* [Exercise objective] The pictures are to be omitted when the entries are reproduced exactly.

[Change listing data]
=======

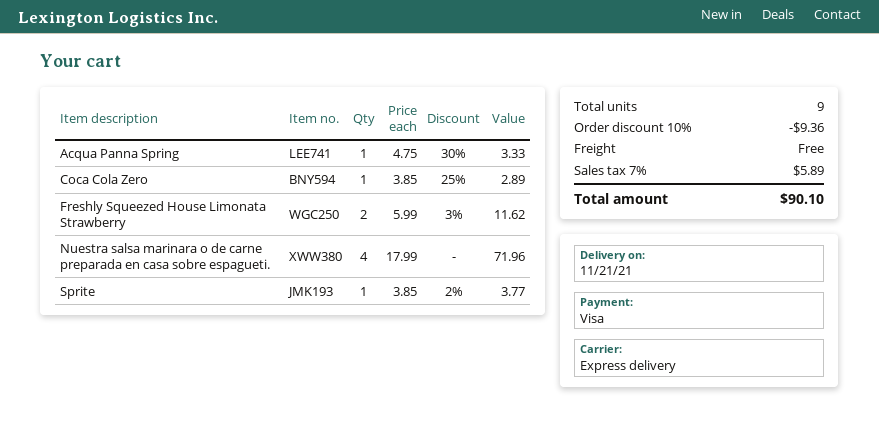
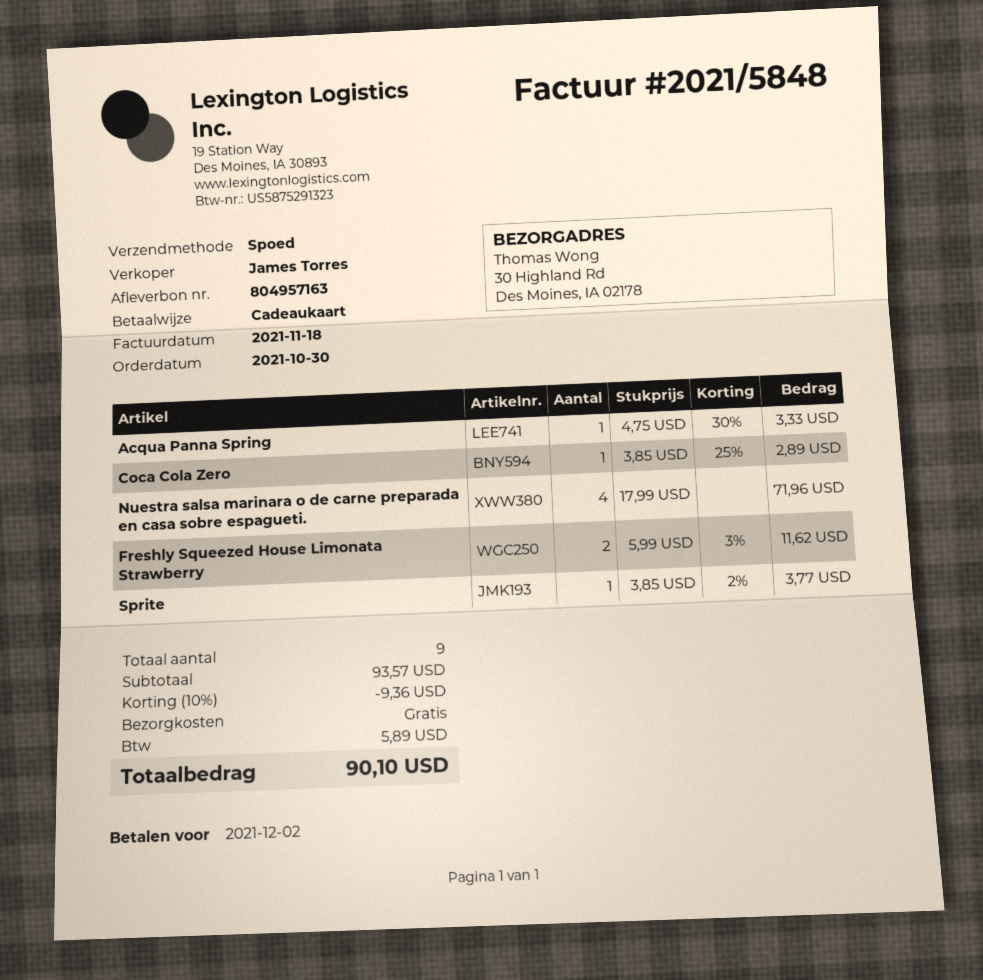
payment method: Visa -> gift card

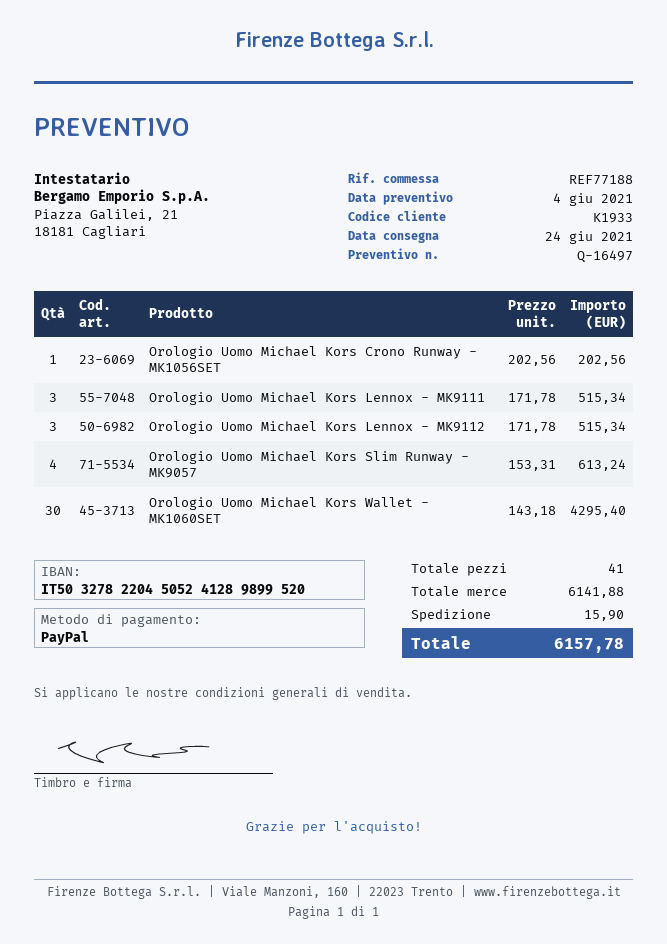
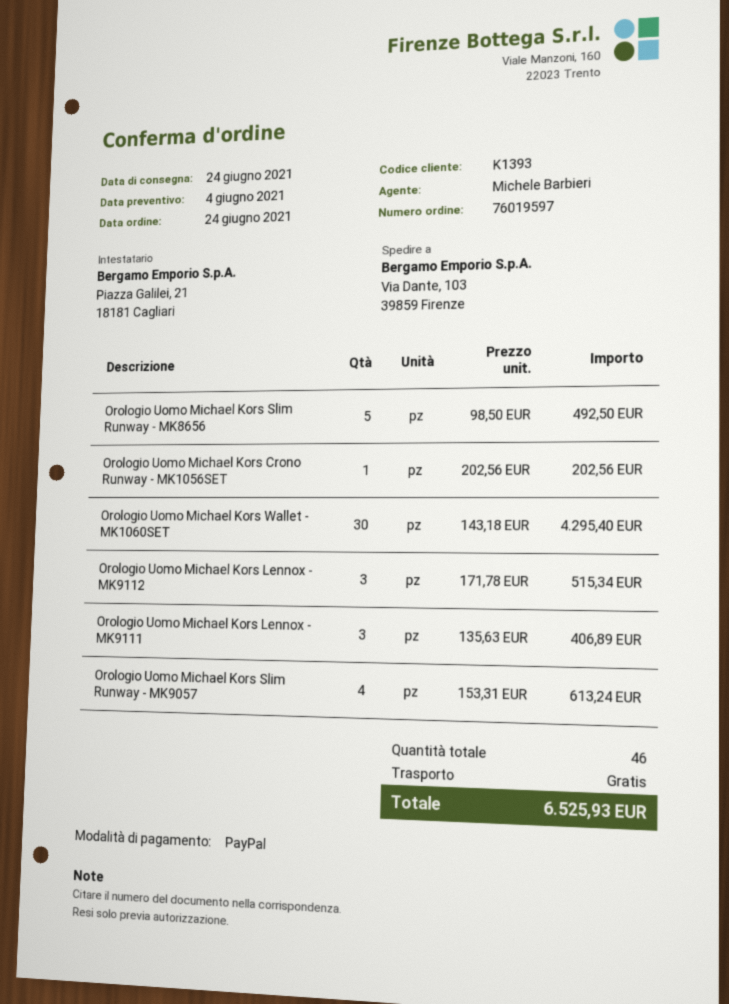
customer number: K1933 -> K1393
Orologio Uomo Michael Kors Lennox - MK9111: 3 x 171.78 = 515.34 -> 3 x 135.63 = 406.89
Orologio Uomo Michael Kors Slim Runway - MK8656: none -> 5 x 98.50 = 492.50
total quantity: 41 -> 46
shipping: 15.90 -> 0.00
total: 6157.78 -> 6525.93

=======

* [Result]
payment method: Visa -> gift card

customer number: K1933 -> K1393
Orologio Uomo Michael Kors Lennox - MK9111: 3 x 171.78 = 515.34 -> 3 x 135.63 = 406.89
Orologio Uomo Michael Kors Slim Runway - MK8656: none -> 5 x 98.50 = 492.50
total quantity: 41 -> 46
shipping: 15.90 -> 0.00
total: 6157.78 -> 6525.93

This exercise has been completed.